# Exercise directions
Restate the data below word for word. Leave the images out.

# Front-end code change data
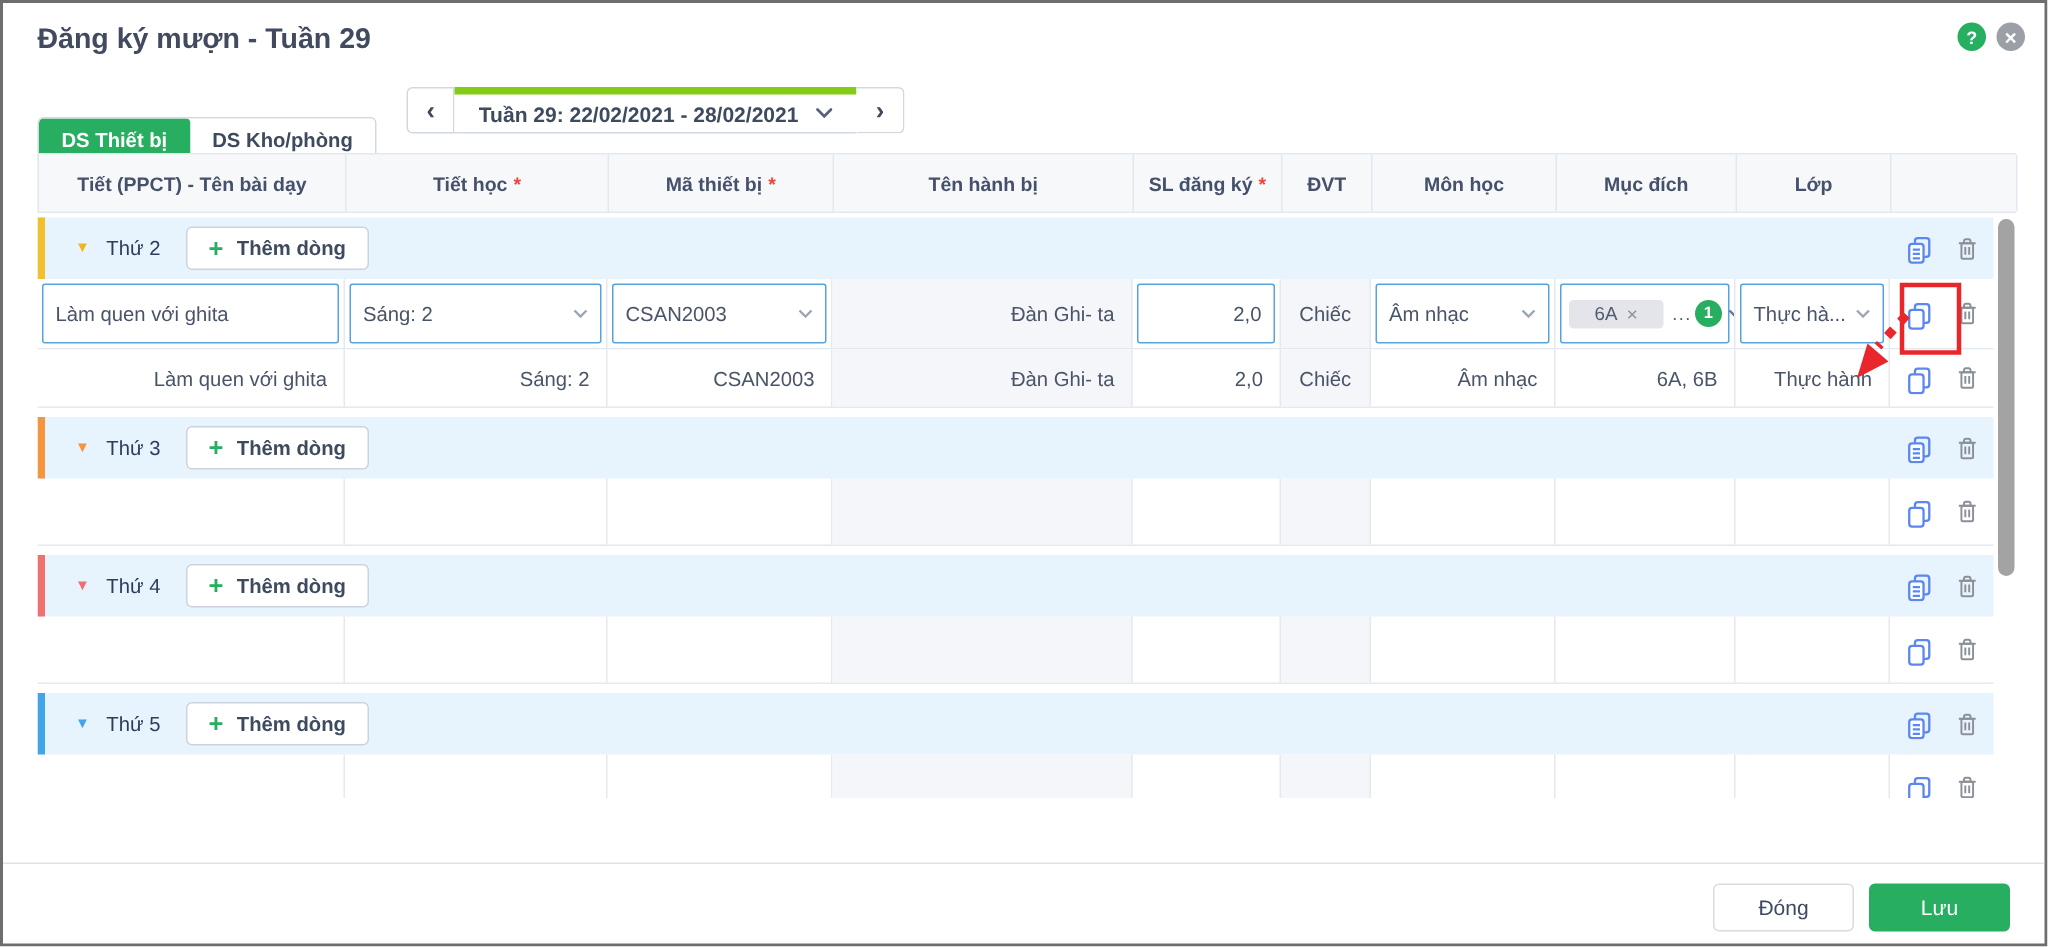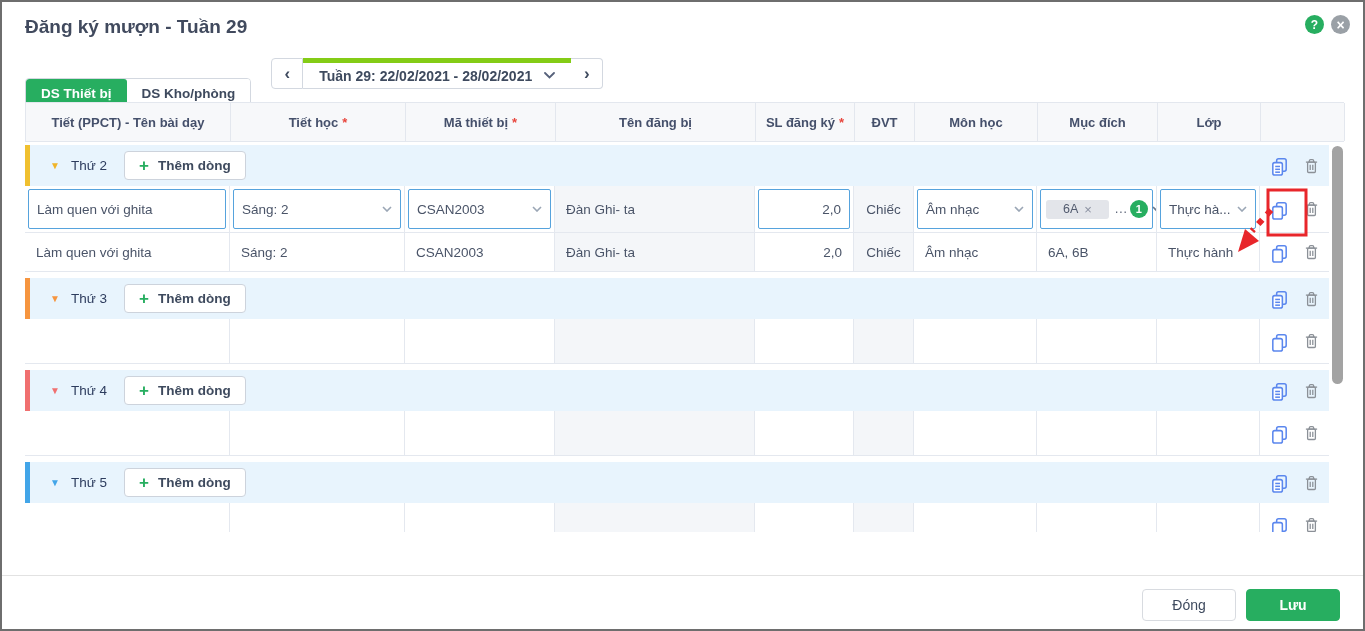"Tên đăng bị" span { text: đăng -> hành }
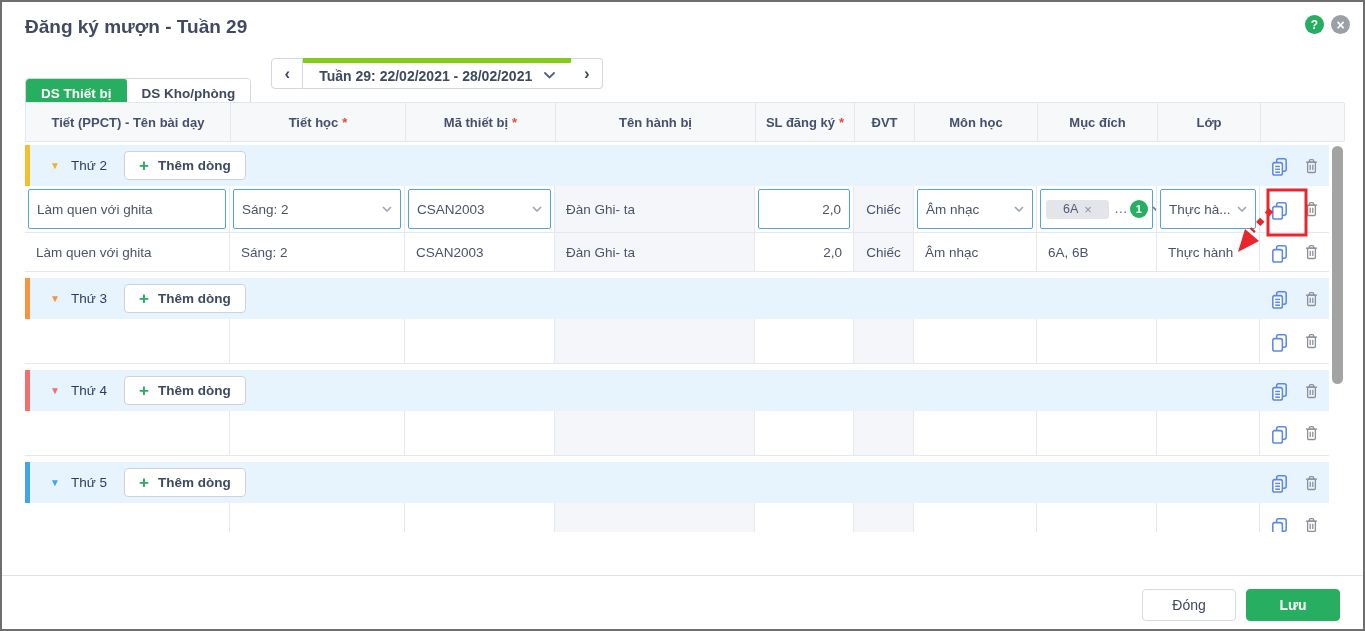"Làm quen với ghita" .td { justify-content: none -> flex-end }
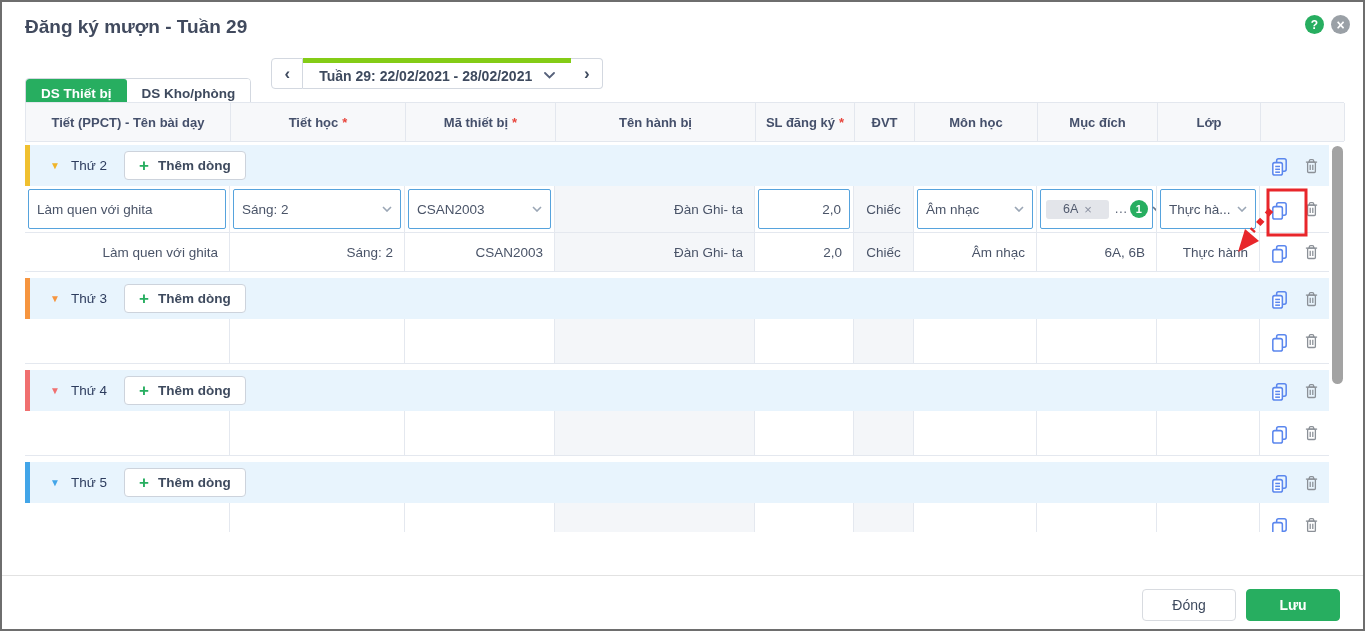"Lưu" .btn-save { font-weight: 700 -> 400 }
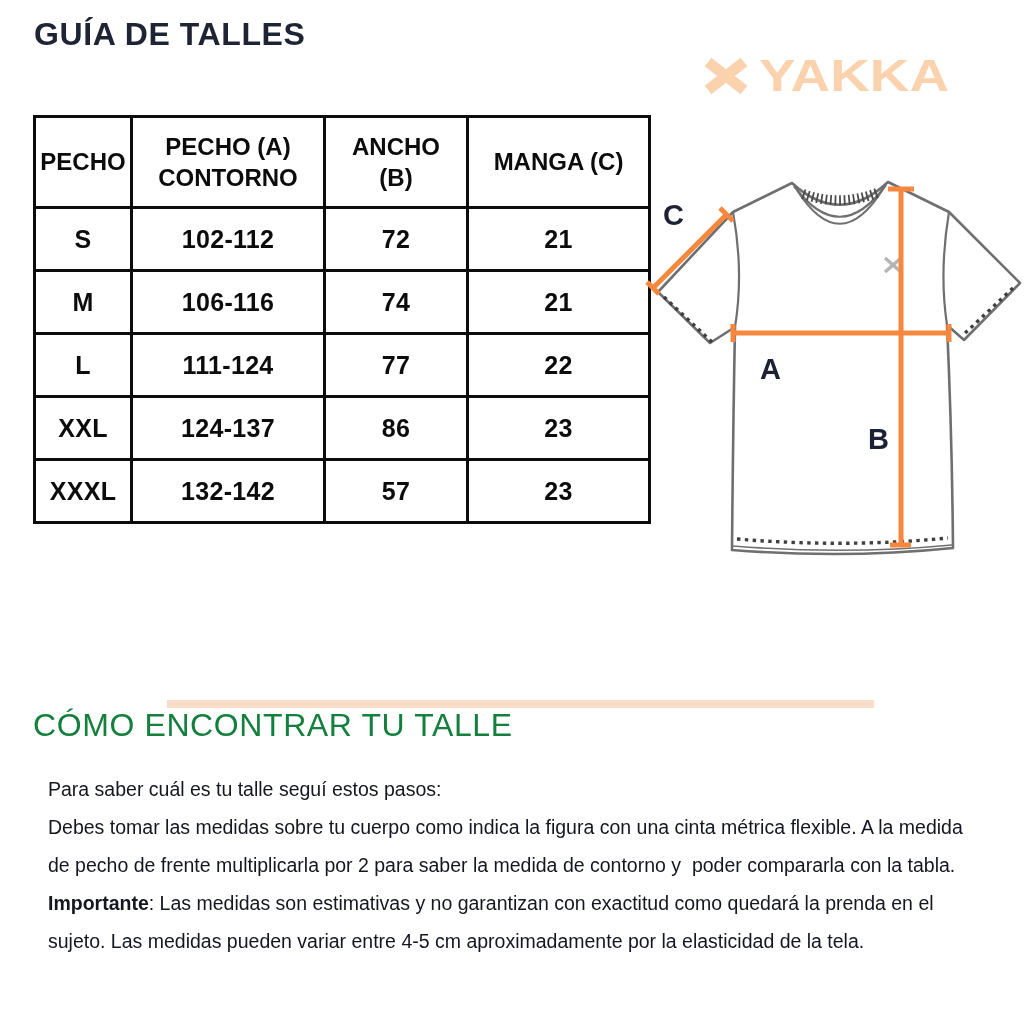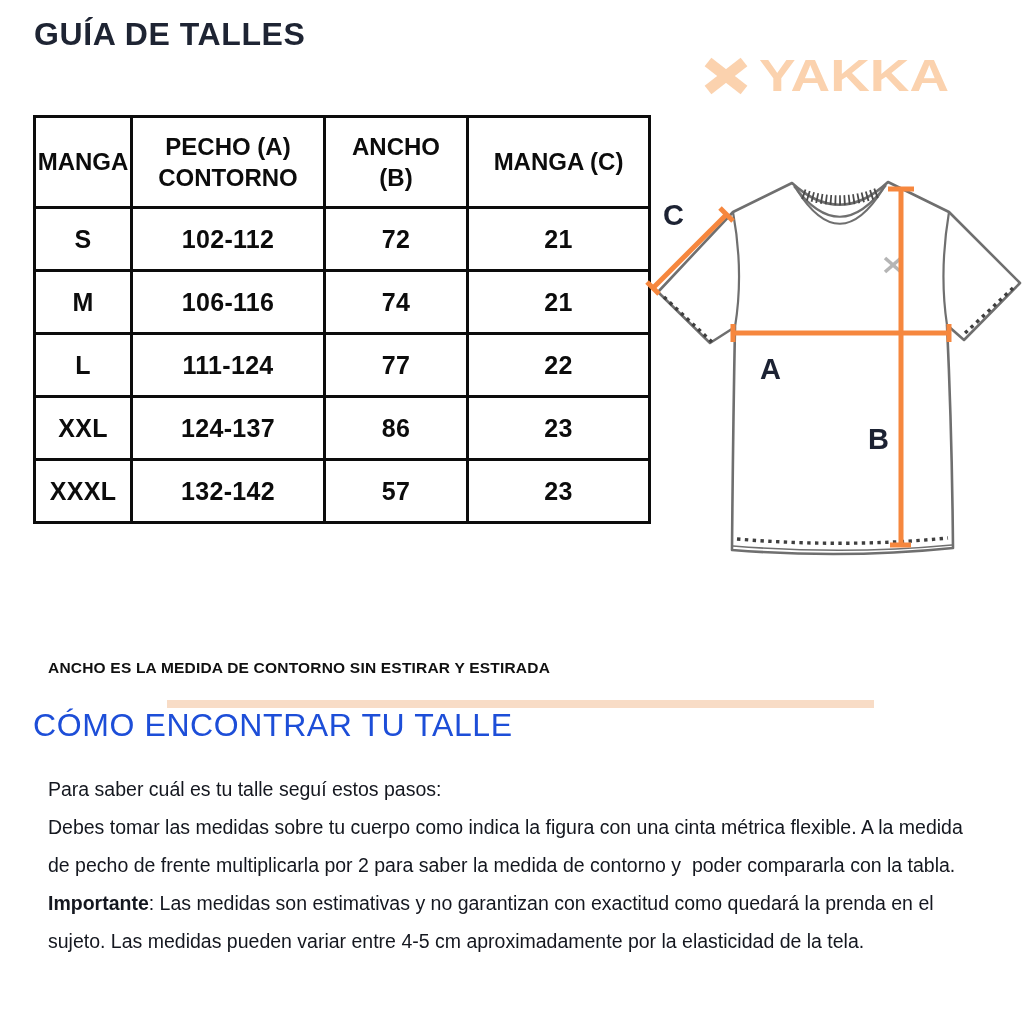"MANGA" th { text: MANGA -> PECHO }
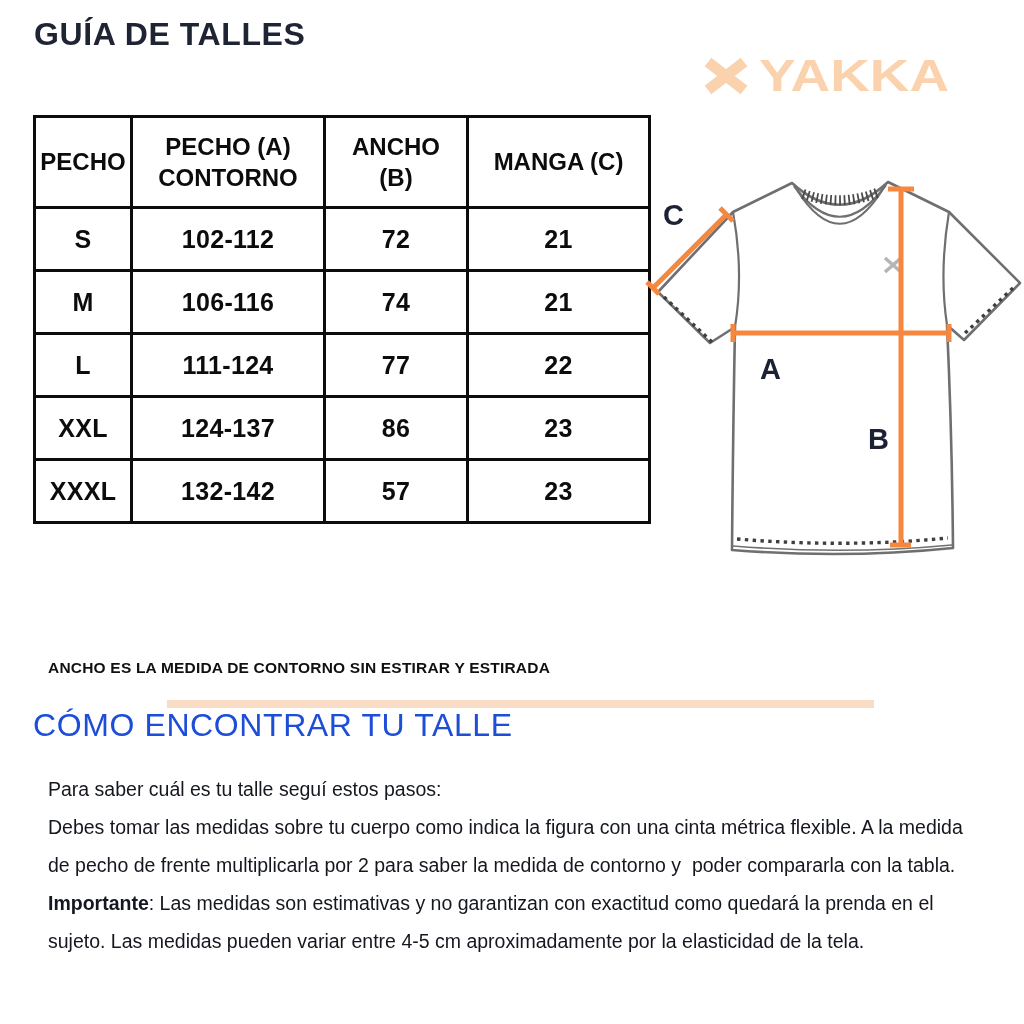"ANCHO ES LA MEDIDA DE" div.footnote { html: <div>ANCHO ES LA MEDIDA DE CONTORNO SIN ESTIRAR Y ESTIRADA</div> -> none }
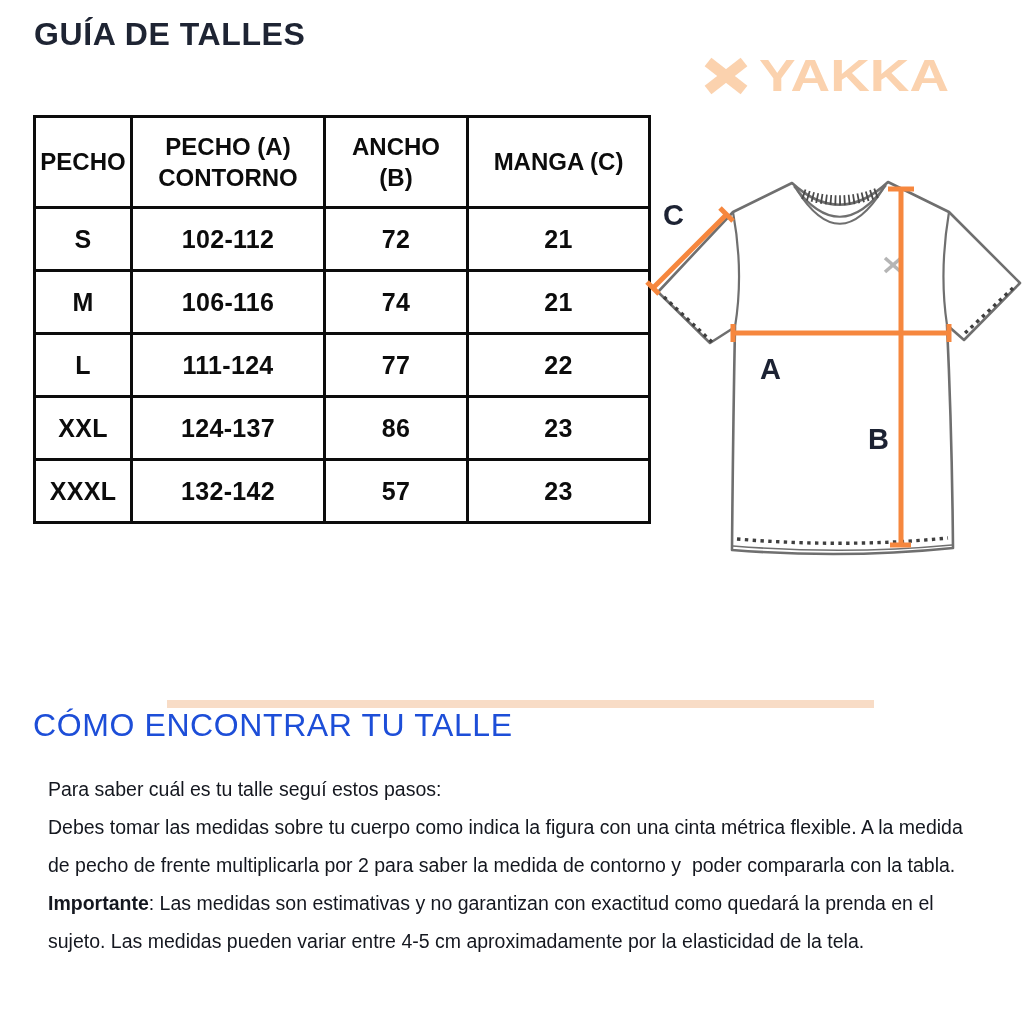"CÓMO ENCONTRAR TU TALLE" .how-to-heading { color: #1d4ed8 -> #15803d }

# Solution
"Tên đăng bị" span { text: đăng -> hành }
"Làm quen với ghita" .td { justify-content: none -> flex-end }
"Lưu" .btn-save { font-weight: 700 -> 400 }
"MANGA" th { text: MANGA -> PECHO }
"ANCHO ES LA MEDIDA DE" div.footnote { html: <div>ANCHO ES LA MEDIDA DE CONTORNO SIN ESTIRAR Y ESTIRADA</div> -> none }
"CÓMO ENCONTRAR TU TALLE" .how-to-heading { color: #1d4ed8 -> #15803d }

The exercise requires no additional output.